Я верил, что у меня получится, что мне хватит сил, чтобы втащить его в вагон и увезти с собой. Я верил, что моя рука способна творить чудеса, я увлекал его за собой, как был готов тянуть всегда, всю жизнь, пусть бы грохотали поезда, а сверхзвуковые лайнеры пытались расторгнуть наш союз, я увлекал его, как готов был тянуть и дальше, исполненный такой силы, что ничего не замечал, не чувствовал, как выламывается из сустава плечо, как хрустит лопатка. Наконец мне удается втащить его: он запрыгивает в тамбур, я вновь целую его, потом заставляю опуститься на пол.

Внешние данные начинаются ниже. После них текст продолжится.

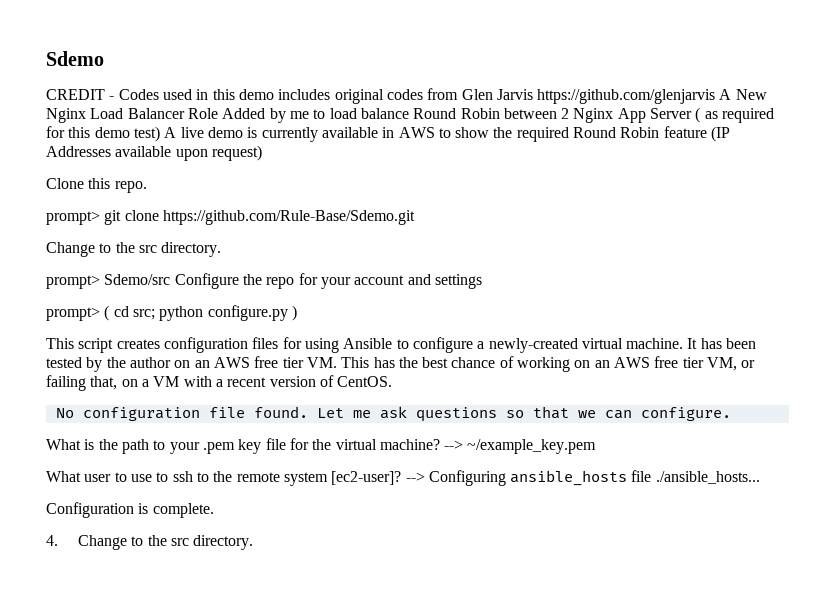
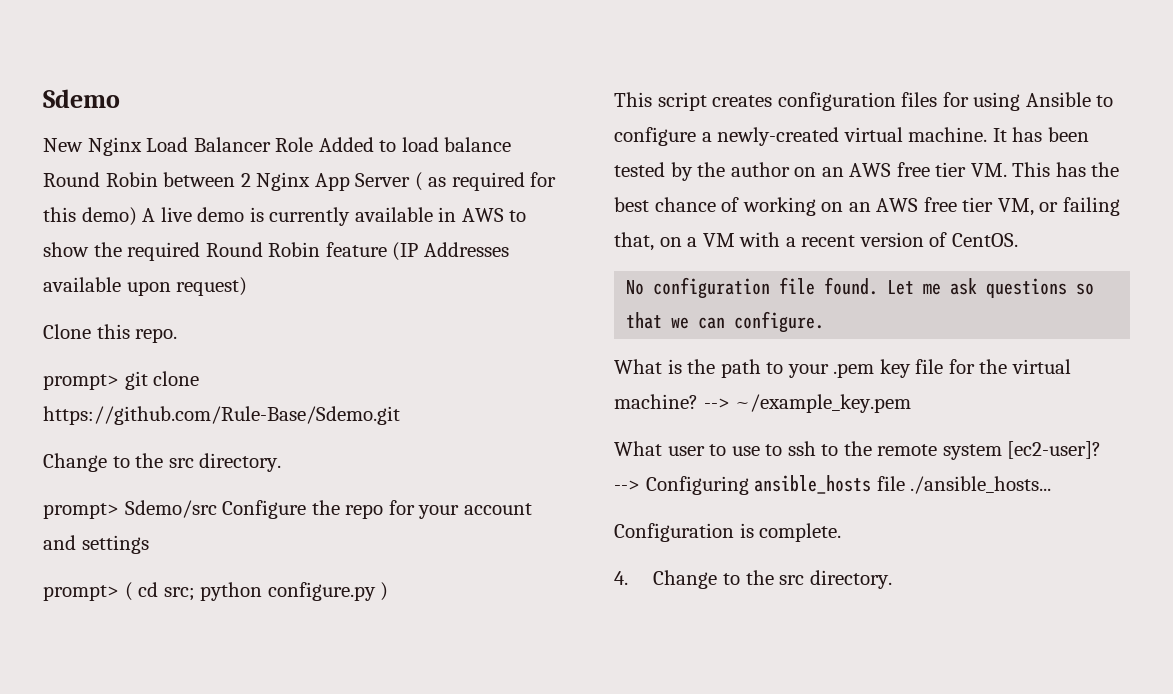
[46,88,732,104] CREDIT - Codes used in this demo includes original codes from Glen Jarvis https://github.com/glenjarvis A -> (120, 98) none
[269,108,309,123] by me -> (374, 144) none
[94,126,160,142] demo test) -> [81,207,137,226] demo)

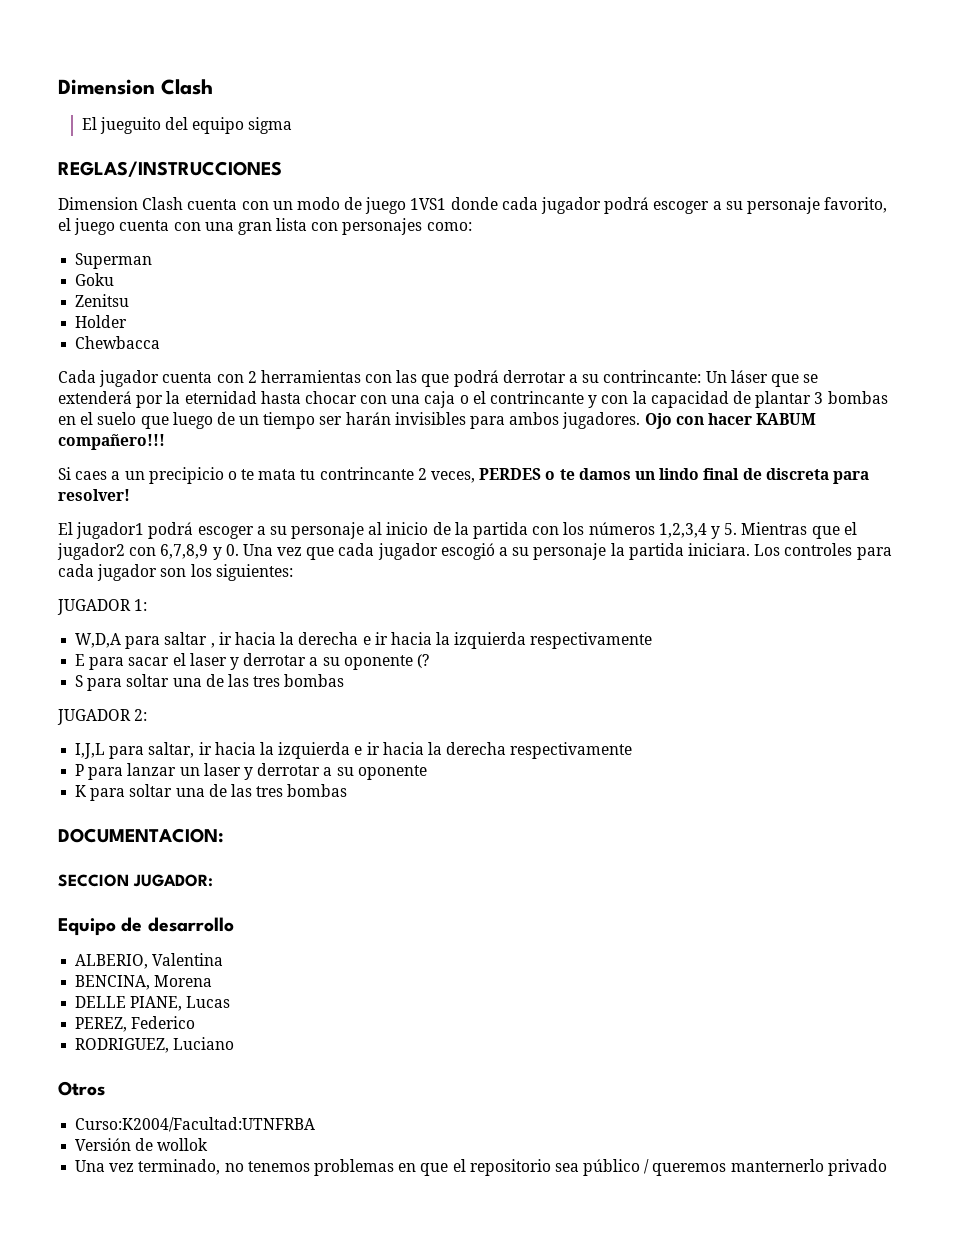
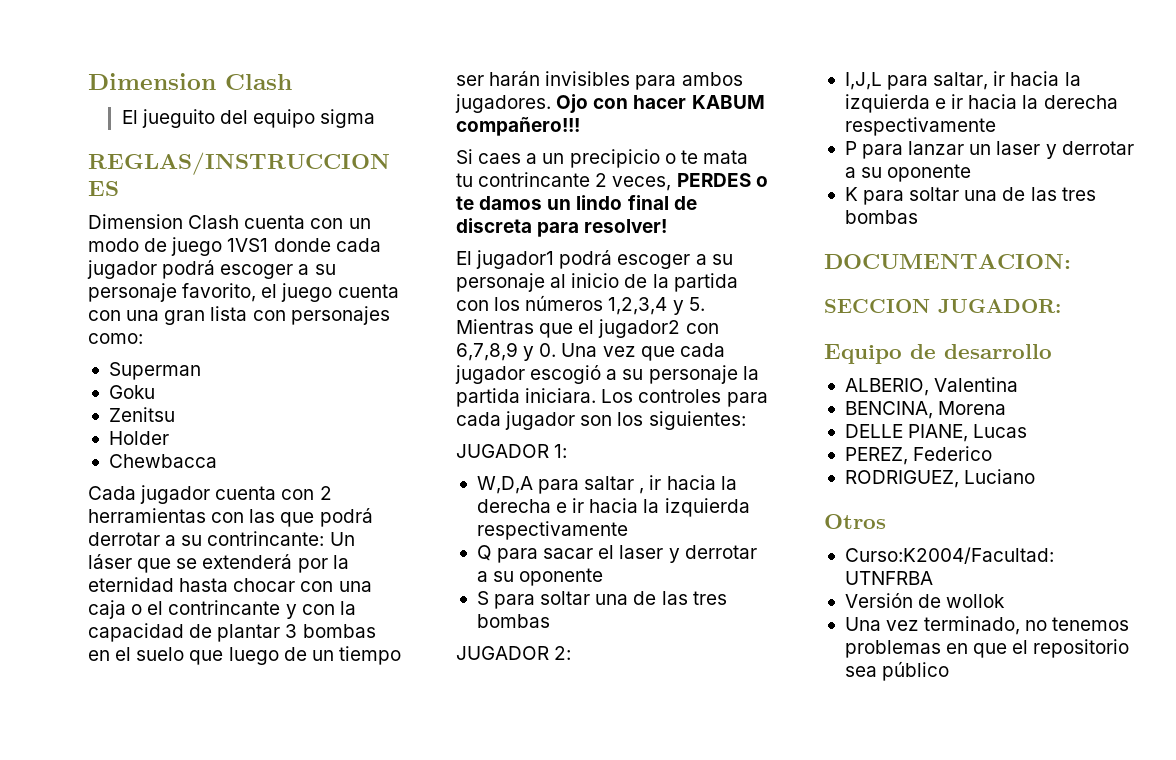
[75,654,86,666] E -> [476,545,492,561] Q
[416,654,429,668] (? -> (604, 577) none
[644,1159,887,1176] / queremos manternerlo privado -> (950, 671) none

Он произносит: «Я тебя люблю», и опять: «Я тебя люб лю», он расстегивает ремень, а я разрываю тесный воротничок его рубашки; снаружи бушует белая ночь, разыгралась буря, один за другим накатывают валы, а его грудь пахнет точно так же, как ирисы в царскосельских болотах.

Крик замер, погиб, прокатившись по асфальту, постепенно затухая. В миг, когда наши руки соприкоснулись, его тело, утеряв импульс, сложилось пополам, и он рухнул на колени. Лицо было серым, покрытым потом и пылью. Он попытался встать, но будто сообразив, что это уже ничего не изменит, стоит ли он, сидит, лежит — это неважно, его боевой дух уже сломлен, — он вновь опустился на колени, воздев к небесам свои окровавленные руки. Его губы еще что-то бормотали, будто напевая уже не долетавшие до меня прощальные мелодии. Потом я заметил, что его плечи затряслись, как от смеха. Володю рвало, он корчился, разгибаясь между приступами. Последнее, что я увидел, — это лишь два кровавых рубца на его ладонях.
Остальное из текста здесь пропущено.